● **Exercise goal**:
Working from the entries below, tally each line that holds "left". Give the tally and nothing else.
*** Data shown Section Begins ***
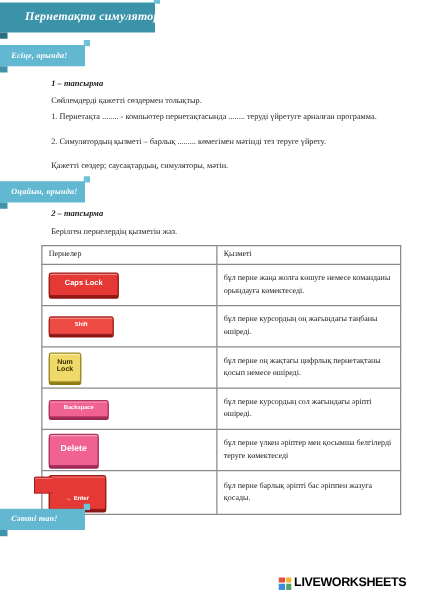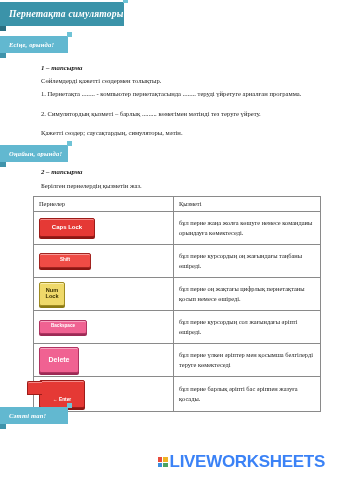--- a/index.html
+++ b/index.html
@@ -37,21 +37,21 @@
     position: absolute;
     right: -4px; top: -4px;
     width: 5px; height: 5px;
     background: #6fc3d6;
   }
 
   #ribbon-title {
     left: 0; top: 2px;
     width: 124px; height: 24px;
     background: #3b93a9;
-    padding-left: 9px;
+    padding-left: 20px;
     font-size: 9.5px;
   }
   #ribbon-title .tail { background: #2a6f82; }
 
   #ribbon-remember {
     left: 0; top: 36px;
     width: 68px; height: 17px;
     background: #62b8d0;
     padding-left: 9px;
     font-size: 6.5px;
@@ -208,22 +208,22 @@
     gap: 1px;
   }
   #lw-logo .mark i { display: block; }
   #lw-logo .mark i:nth-child(1) { background: #e84c3d; }
   #lw-logo .mark i:nth-child(2) { background: #f0b323; }
   #lw-logo .mark i:nth-child(3) { background: #3b8ede; }
   #lw-logo .mark i:nth-child(4) { background: #4aa564; }
   #lw-logo .wordmark {
     font-family: "Liberation Sans", sans-serif;
     font-weight: bold;
-    font-size: 17px;
-    color: #3b82f6;
+    font-size: 10px;
+    color: #000000;
     letter-spacing: -0.3px;
   }
 </style>
 </head>
 <body>
 
 <div class="page">
 
   <div class="ribbon" id="ribbon-title">
     <span class="tail"></span>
*** Data shown Section Ends ***
● **Answer to this problem**:
5